■ Given information
•••••

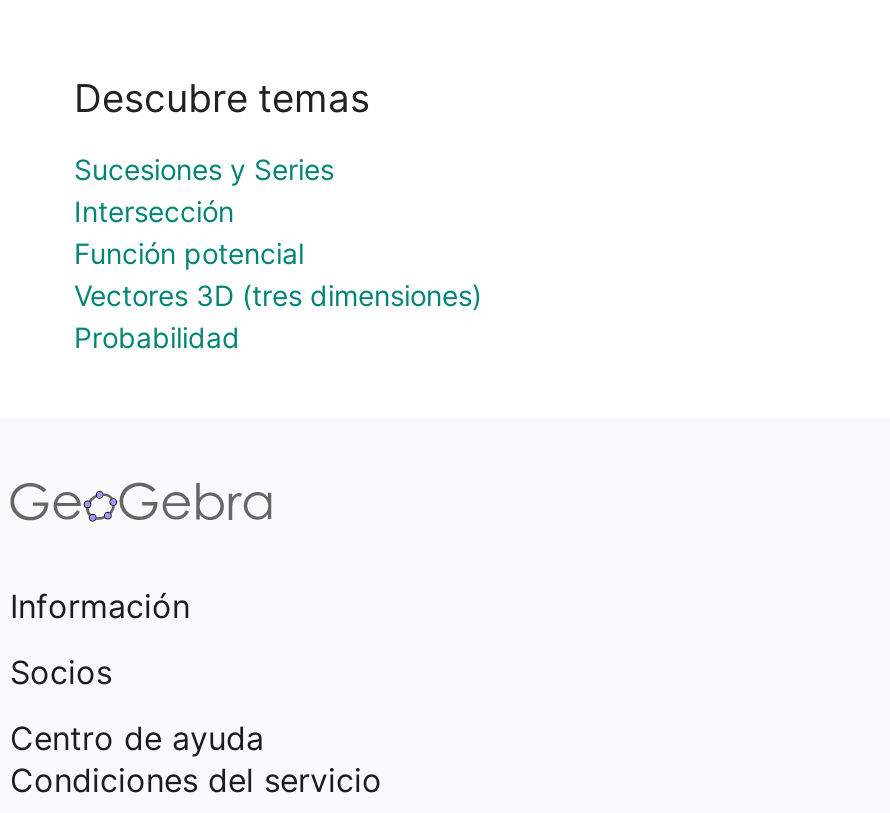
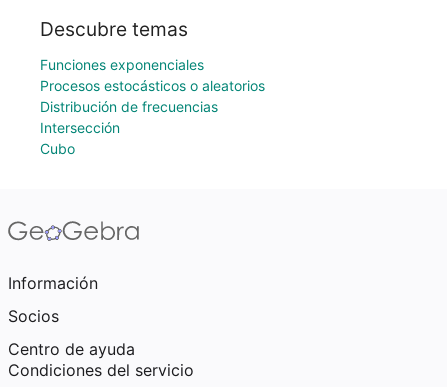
[74,152,334,186] Sucesiones y Series -> [40,56,265,115] Funciones exponenciales | Procesos estocásticos o aleatorios | Distribución de frecuencias
moved [74,194,234,228] -> [40,119,120,136]: Intersección
[74,236,482,354] Función potencial | Vectores 3D (tres dimensiones) | Probabilidad -> [40,140,75,157] Cubo

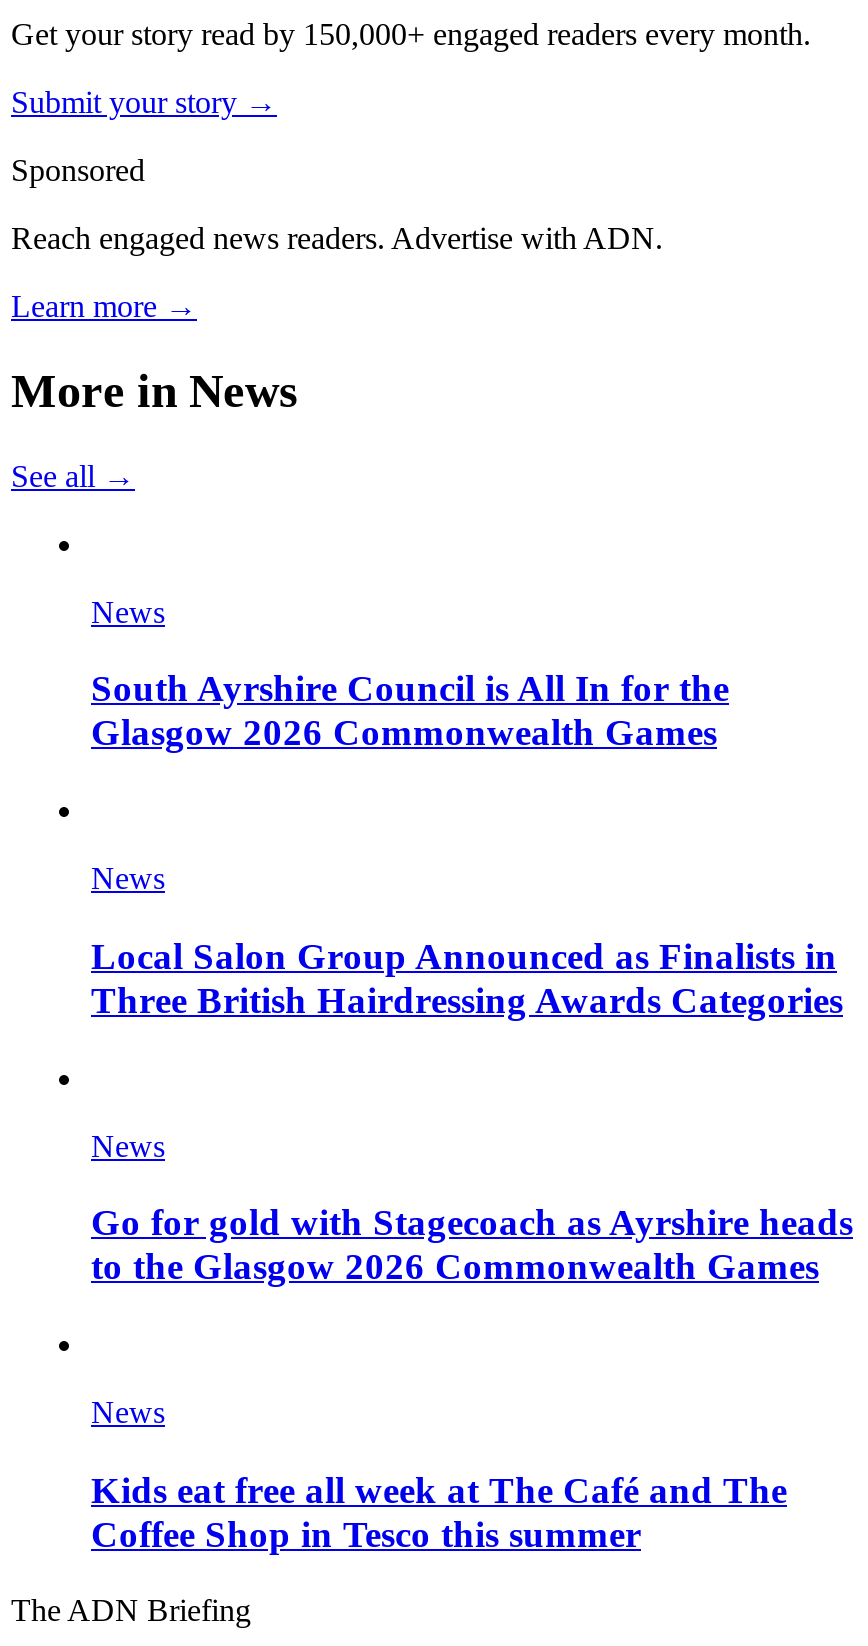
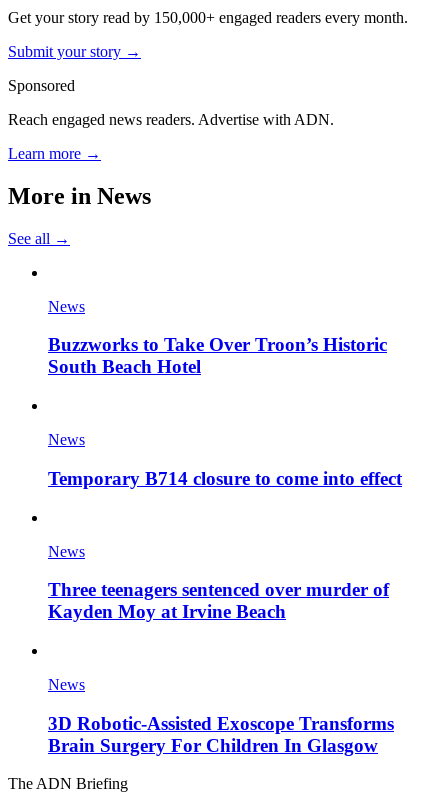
[91,668,729,754] South Ayrshire Council is All In for the | Glasgow 2026 Commonwealth Games -> [48,334,387,377] Buzzworks to Take Over Troon’s Historic | South Beach Hotel
[91,935,843,1021] Local Salon Group Announced as Finalists in | Three British Hairdressing Awards Categories -> [48,468,402,489] Temporary B714 closure to come into effect
[91,1202,853,1288] Go for gold with Stagecoach as Ayrshire heads | to the Glasgow 2026 Commonwealth Games -> [48,579,389,622] Three teenagers sentenced over murder of | Kayden Moy at Irvine Beach
[91,1468,787,1554] Kids eat free all week at The Café and The | Coffee Shop in Tesco this summer -> [48,713,394,756] 3D Robotic-Assisted Exoscope Transforms | Brain Surgery For Children In Glasgow

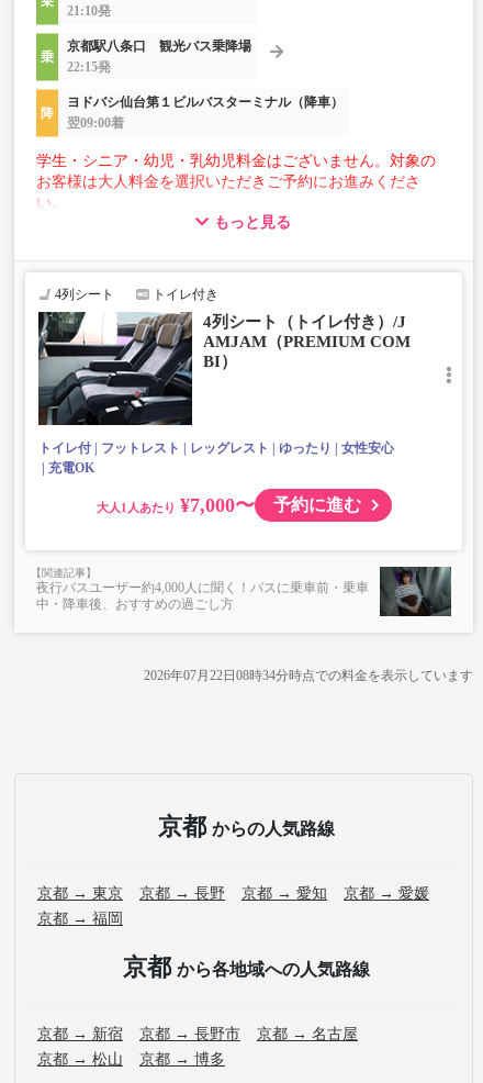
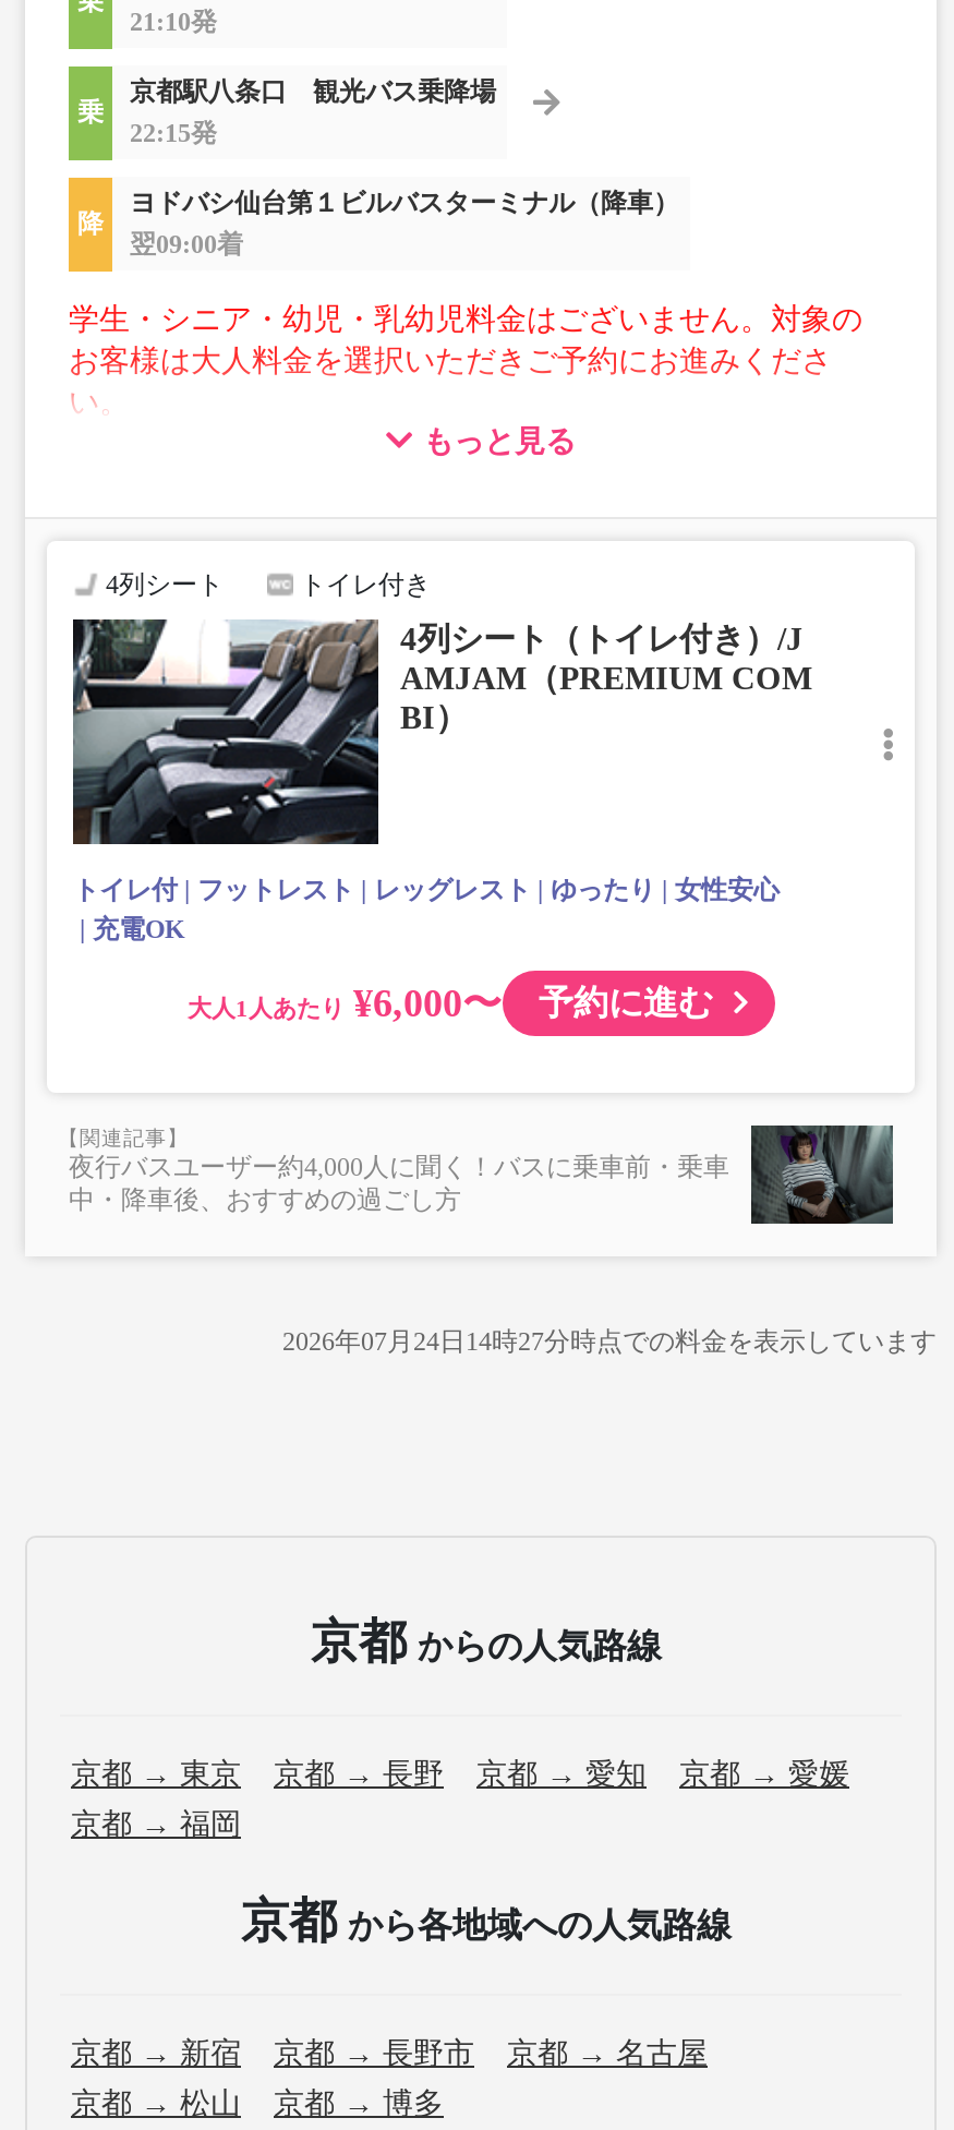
[179,494,361,516] ¥7,000〜 予約に進む -> [353,980,713,1024] ¥6,000〜 予約に進む
[144,668,473,683] 2026年07月22日08時34分時点での料金を表示しています -> [282,1326,937,1357] 2026年07月24日14時27分時点での料金を表示しています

•••••

■ What you have to do
Transcribe word for word only the lines from the one with "[74,236,482,354] Función potencial" through the end of the listing; every picture is to be omitted.

■ Worked solution
[74,236,482,354] Función potencial | Vectores 3D (tres dimensiones) | Probabilidad -> [40,140,75,157] Cubo

[91,668,729,754] South Ayrshire Council is All In for the | Glasgow 2026 Commonwealth Games -> [48,334,387,377] Buzzworks to Take Over Troon’s Historic | South Beach Hotel
[91,935,843,1021] Local Salon Group Announced as Finalists in | Three British Hairdressing Awards Categories -> [48,468,402,489] Temporary B714 closure to come into effect
[91,1202,853,1288] Go for gold with Stagecoach as Ayrshire heads | to the Glasgow 2026 Commonwealth Games -> [48,579,389,622] Three teenagers sentenced over murder of | Kayden Moy at Irvine Beach
[91,1468,787,1554] Kids eat free all week at The Café and The | Coffee Shop in Tesco this summer -> [48,713,394,756] 3D Robotic-Assisted Exoscope Transforms | Brain Surgery For Children In Glasgow

[179,494,361,516] ¥7,000〜 予約に進む -> [353,980,713,1024] ¥6,000〜 予約に進む
[144,668,473,683] 2026年07月22日08時34分時点での料金を表示しています -> [282,1326,937,1357] 2026年07月24日14時27分時点での料金を表示しています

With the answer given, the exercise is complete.